== Segment start ==
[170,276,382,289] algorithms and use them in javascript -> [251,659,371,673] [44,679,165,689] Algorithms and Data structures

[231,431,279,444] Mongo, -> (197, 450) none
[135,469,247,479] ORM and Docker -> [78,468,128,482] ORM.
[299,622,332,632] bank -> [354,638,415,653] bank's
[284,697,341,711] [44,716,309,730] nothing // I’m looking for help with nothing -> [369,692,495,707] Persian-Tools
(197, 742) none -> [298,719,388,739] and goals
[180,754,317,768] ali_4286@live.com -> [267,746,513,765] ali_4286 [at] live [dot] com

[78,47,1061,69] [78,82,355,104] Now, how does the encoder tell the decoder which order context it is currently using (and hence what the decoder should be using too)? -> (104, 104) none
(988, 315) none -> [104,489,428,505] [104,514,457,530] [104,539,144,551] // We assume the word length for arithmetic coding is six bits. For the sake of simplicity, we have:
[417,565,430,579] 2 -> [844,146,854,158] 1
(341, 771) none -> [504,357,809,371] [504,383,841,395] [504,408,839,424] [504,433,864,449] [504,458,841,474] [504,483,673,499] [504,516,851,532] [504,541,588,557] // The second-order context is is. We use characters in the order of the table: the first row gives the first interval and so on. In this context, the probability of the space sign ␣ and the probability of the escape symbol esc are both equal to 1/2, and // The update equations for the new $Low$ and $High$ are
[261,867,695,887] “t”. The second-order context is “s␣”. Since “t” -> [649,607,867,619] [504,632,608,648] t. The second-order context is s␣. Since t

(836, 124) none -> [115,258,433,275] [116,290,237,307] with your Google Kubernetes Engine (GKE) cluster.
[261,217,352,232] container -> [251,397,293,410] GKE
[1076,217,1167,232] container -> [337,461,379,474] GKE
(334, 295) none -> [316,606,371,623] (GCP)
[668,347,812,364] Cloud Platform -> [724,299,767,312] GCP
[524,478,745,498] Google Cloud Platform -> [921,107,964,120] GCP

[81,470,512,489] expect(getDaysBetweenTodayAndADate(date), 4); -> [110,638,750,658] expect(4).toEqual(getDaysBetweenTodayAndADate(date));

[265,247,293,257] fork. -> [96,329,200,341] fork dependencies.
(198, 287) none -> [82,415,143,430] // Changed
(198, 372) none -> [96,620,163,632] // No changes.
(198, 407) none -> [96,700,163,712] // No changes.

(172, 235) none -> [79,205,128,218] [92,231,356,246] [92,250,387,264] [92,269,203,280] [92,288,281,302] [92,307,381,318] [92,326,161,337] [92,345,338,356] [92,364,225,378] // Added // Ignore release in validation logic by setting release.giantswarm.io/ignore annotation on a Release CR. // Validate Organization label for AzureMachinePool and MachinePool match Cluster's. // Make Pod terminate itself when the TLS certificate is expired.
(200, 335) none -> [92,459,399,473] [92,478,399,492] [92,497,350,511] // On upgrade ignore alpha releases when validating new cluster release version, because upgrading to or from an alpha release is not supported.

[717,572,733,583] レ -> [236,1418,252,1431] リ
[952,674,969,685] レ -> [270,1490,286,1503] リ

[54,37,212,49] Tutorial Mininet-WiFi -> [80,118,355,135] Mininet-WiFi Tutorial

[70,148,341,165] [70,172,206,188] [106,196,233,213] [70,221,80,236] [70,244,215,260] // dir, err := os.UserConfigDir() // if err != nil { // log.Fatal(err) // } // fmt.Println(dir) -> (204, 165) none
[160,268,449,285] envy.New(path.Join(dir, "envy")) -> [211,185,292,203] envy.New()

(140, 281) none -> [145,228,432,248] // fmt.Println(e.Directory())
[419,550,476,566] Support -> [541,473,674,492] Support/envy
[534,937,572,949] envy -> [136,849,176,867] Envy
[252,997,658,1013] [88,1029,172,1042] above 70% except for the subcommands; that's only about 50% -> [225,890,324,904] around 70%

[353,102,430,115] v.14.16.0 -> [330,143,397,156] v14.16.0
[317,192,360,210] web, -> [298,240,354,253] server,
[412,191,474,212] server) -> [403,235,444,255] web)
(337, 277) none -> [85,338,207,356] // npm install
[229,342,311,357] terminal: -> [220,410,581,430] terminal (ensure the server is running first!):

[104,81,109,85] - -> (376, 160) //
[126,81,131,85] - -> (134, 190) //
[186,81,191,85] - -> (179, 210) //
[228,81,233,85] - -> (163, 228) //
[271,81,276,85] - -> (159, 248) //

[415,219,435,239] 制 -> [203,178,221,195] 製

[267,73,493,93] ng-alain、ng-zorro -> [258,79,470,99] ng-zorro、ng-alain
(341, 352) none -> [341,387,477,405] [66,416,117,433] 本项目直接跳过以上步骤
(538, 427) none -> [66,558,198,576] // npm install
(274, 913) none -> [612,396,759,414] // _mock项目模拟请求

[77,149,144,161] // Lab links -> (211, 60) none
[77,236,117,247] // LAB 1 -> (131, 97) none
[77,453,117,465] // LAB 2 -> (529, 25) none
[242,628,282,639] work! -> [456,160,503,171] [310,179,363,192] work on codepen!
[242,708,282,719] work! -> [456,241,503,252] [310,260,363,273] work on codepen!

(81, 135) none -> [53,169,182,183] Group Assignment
== Segment end ==
- [TO DO]: Could you restate, word for word, the lines above from the one with "[126,81,131,85] - -> (134, 190) //" to the one with "[267,73,493,93] ng-alain、ng-zorro ->", both included?

- [EXERCISE ANSWER]:
[126,81,131,85] - -> (134, 190) //
[186,81,191,85] - -> (179, 210) //
[228,81,233,85] - -> (163, 228) //
[271,81,276,85] - -> (159, 248) //

[415,219,435,239] 制 -> [203,178,221,195] 製

[267,73,493,93] ng-alain、ng-zorro -> [258,79,470,99] ng-zorro、ng-alain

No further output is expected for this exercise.